Natural skim milk in Florida still can't be labeled as "skim milk." At least not yet.
You may recall the Ocheesee Creamery case, which I wrote about in April. As I described in that column, a Florida state agriculture department inspector ordered Ocheesee, a small, all-natural creamery located along the state's panhandle, to stop selling its skim milk in 2012. He claimed Ocheesee's skim milk ran afoul of Florida's standard of identity for skim milk, which requires creameries and dairies to add vitamin A to their skim milk.
Ocheesee, which prides itself on its all-natural milk, proposed to label its skim milk as "Pasteurized Skim Milk, No Vitamin A Added." The state countered with "Non-Grade 'A' Milk Product, Natural Milk Vitamins Removed" and ordered there be no mention of "skim milk" on the label. The state later changed its tune, arguing instead that Ocheesee could sell its 100% skim milk only if it were labeled as "imitation skim milk."
Finding the state's Orwellian proposals to be as untenable and ridiculous as they sound, Ocheesee—working with the Florida office of the Arlington, Virginia-based Institute for Justice—sued to overturn Florida's rules on First Amendment grounds.
A federal judge in Florida upheld the state's rules this spring. Ocheesee soon appealed the judge's decision. That appeal is pending.
Last month, Florida's lawyers argued in a filing in the case that labeling a skim milk as "skim milk," if said skim milk "fails to meet the standard of identity for skim milk," is either "inherently" or "potentially" deceptive speech the state claims "may be banned."
Nevermind that Ocheesee's skim milk meets what's been the dictionary definition of skim milk for hundreds of years.
The state went so far as to malign Ocheesee's all-natural skim milk as "an inferior product." Florida's lawyers also claim that its "unrefuted evidence shows that consumers expect skim milk to meet the standard of identity."
But that evidence has indeed been refuted. I should know. I was retained as an expert in the case, and drafted a report describing how Florida's standard of identity for skim milk misleads and fails to serve the interests of consumers. I refuted.
"Reasonable consumers have not been and would not be not misled by Ocheesee Creamery's use of the term 'pasteurized skim milk' to describe its pasteurized skim milk," I write in my report.

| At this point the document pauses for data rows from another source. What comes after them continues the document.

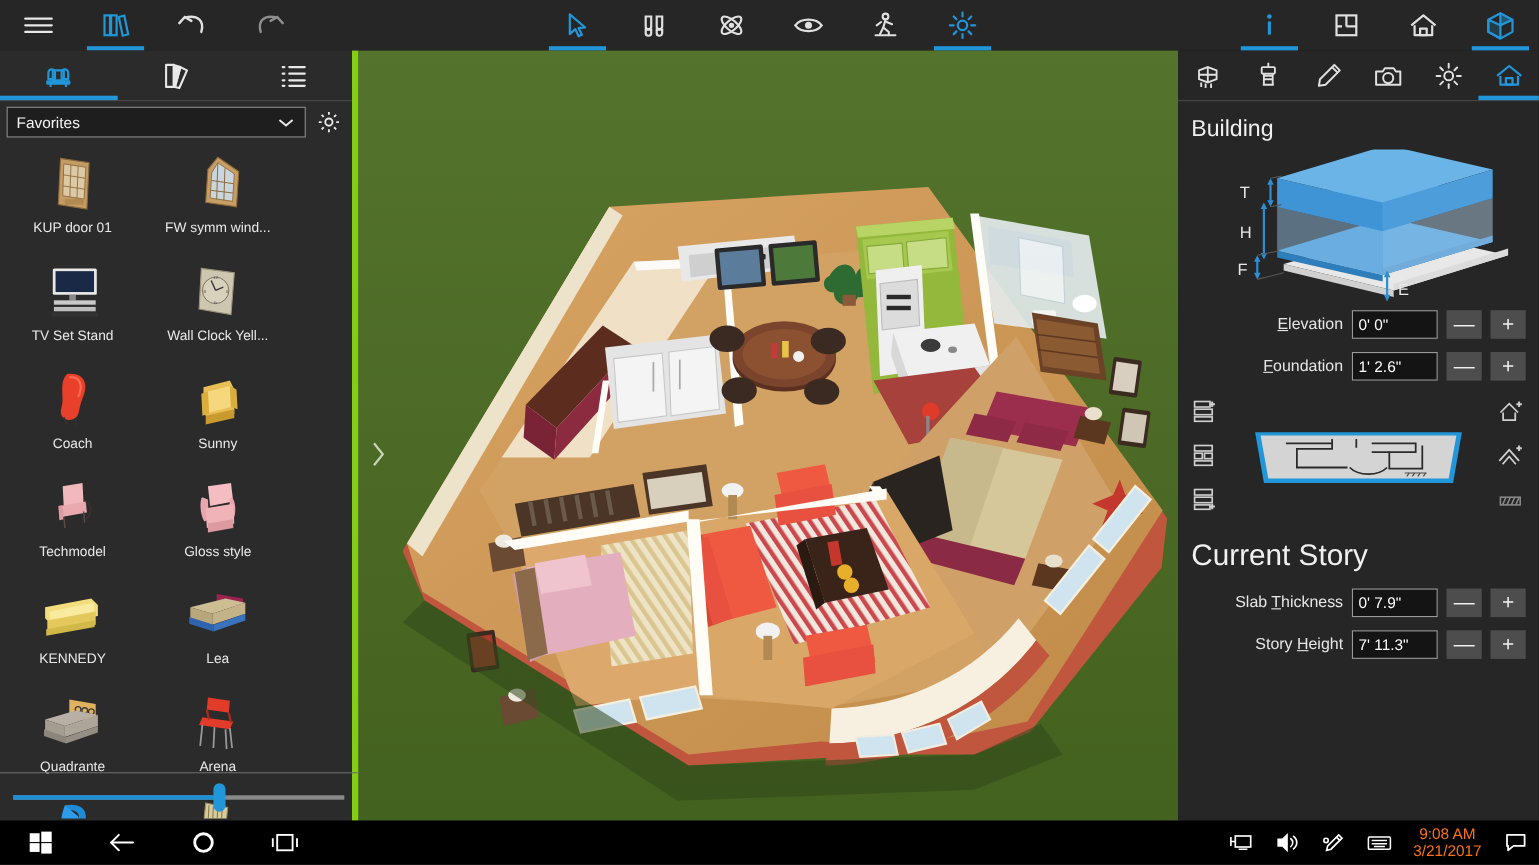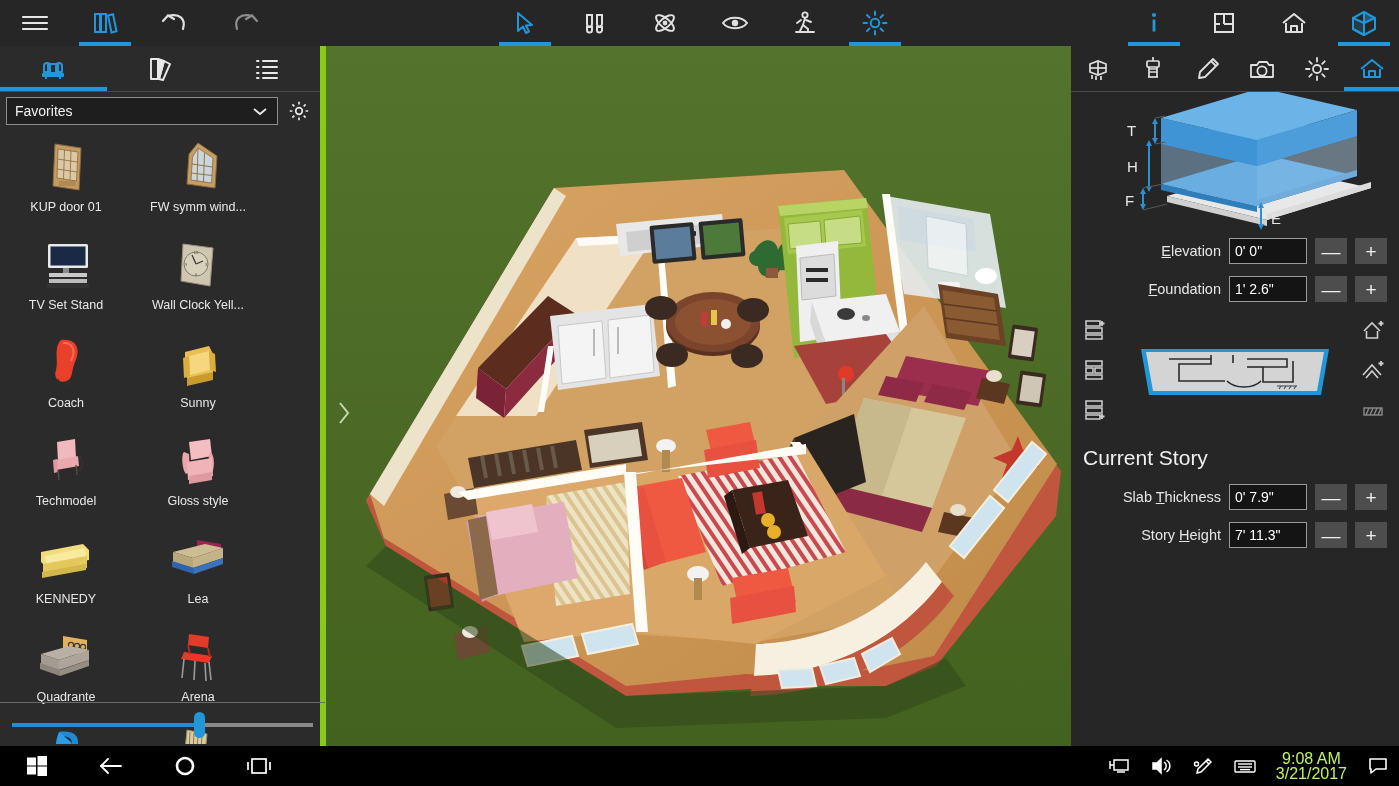--- a/index.html
+++ b/index.html
@@ -1029,6 +1029,7 @@
       </div>
     </div>
 
+    <div class="rp-title">Building</div>
 
     <svg class="bdiag" viewBox="0 0 328 140">
 

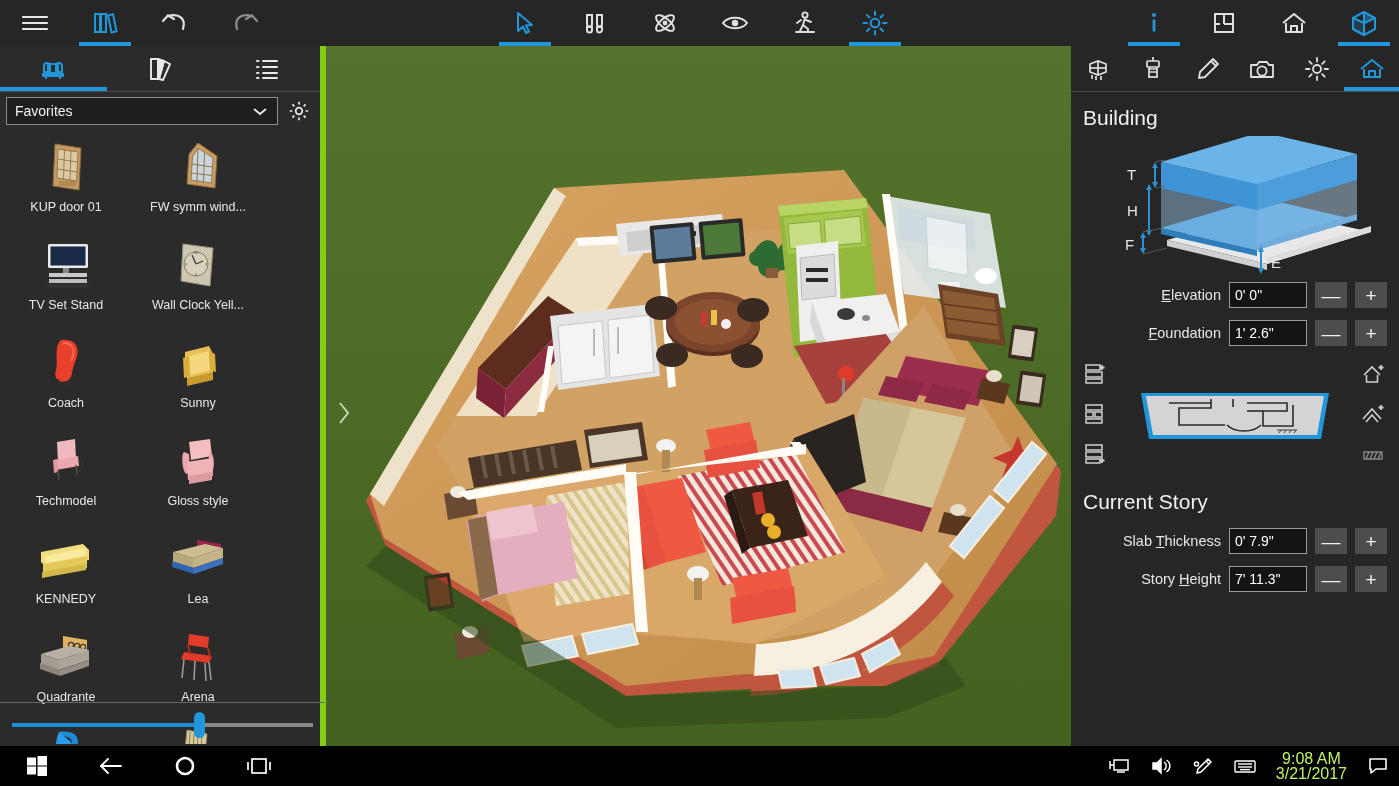--- a/index.html
+++ b/index.html
@@ -159,7 +159,7 @@
   }
 
   .rp-title2 {
-    color: #f0f0f0; font-size: 21px; padding: 18px 0 8px 12px;
+    color: #f0f0f0; font-size: 27px; padding: 18px 0 8px 12px;
   }
 
   

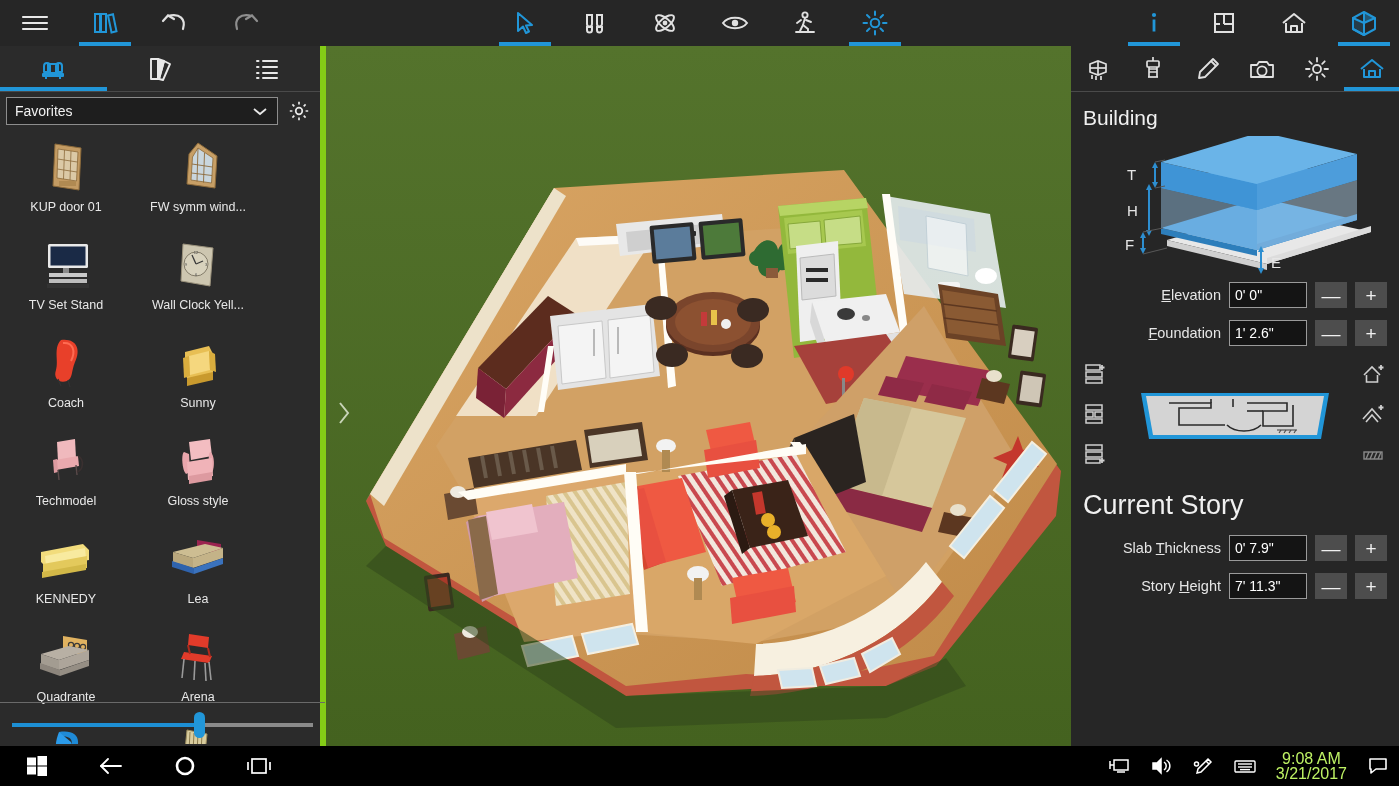--- a/index.html
+++ b/index.html
@@ -177,7 +177,7 @@
     display: flex; align-items: center; justify-content: center; cursor: pointer;
   }
   .clock {
-    color: #bef264; font-size: 16px; line-height: 15px;
+    color: #f97316; font-size: 14px; line-height: 15px;
     text-align: center; padding: 0 10px; cursor: pointer;
   }
 </style>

This past week, a global dairy-industry lobbying group added its two cents in the case. The International Dairy Foods Association (IDFA), a Washington, D.C.-based group that "represents the nation's dairy manufacturing and marketing industries and their suppliers, with a membership of 550 companies within a $125-billion a year industry," filed an amicus brief in the case.
If you thought the IDFA might have ridden in on a milk-white horse to stick up for Ocheesee, which at last count had three employees, then you're new to how the world works. The IDFA sided with Florida regulators and against Ocheesee.
I describe this case at length in my new book, Biting the Hands that Feed Us: How Fewer, Smarter Laws Would Make Our Food System More Sustainable (which you can pre-order at Amazon or pick up in bookstores on September 15). Not coincidentally, my discussion of the case appears in the second chapter, the one titled "'Big Food' Bigger Thanks to 'Big Government.'"
"It is clear that giant dairy conglomerates are scared that they might lose customers to local creameries who provide more choices and better products," said Justin Pearson, head of IJ's Florida office and lead attorney in the case, in comments to me this week.
"We see this in many of our cases. Whenever there is a ridiculous regulation, there was usually a powerful and politically connected group pushing for it, at the expense of hard-working small-business owners," says Pearson.
"Food processors, such as Ocheesee, who choose not to replenish essential nutrients to the standardized level, must label those products as 'imitation,'" reads the IDFA brief, which goes on to argue that Ocheesee's skim milk is "misbranded" unless it contains the word "imitation" on its package.
Notably, Florida's long-preferred terminology for Ocheesee's skim milk—"Non-Grade 'A' Milk Product, Natural Milk Vitamins Removed"—also does not contain the word "imitation," and so would also be "misbranded" in the opinion of the IDFA.
But then, the IDFA also has what could charitably be termed as a flexible approach when it comes to standards of identity.
In 2009, for example, the IDFA petitioned the FDA to change the federal standard of identity of milk so that sweeteners like NutraSweet or Splenda could be added to milk and the resulting additive-laden product could still be labeled simply as "milk." Their position seems to be that the more additives you add to milk, the milkier it is.
The IDFA is in the business of selling milk—literally and figuratively. There's absolutely nothing wrong with that. Nothing, that is, until the IDFA works with the government to stifle competition.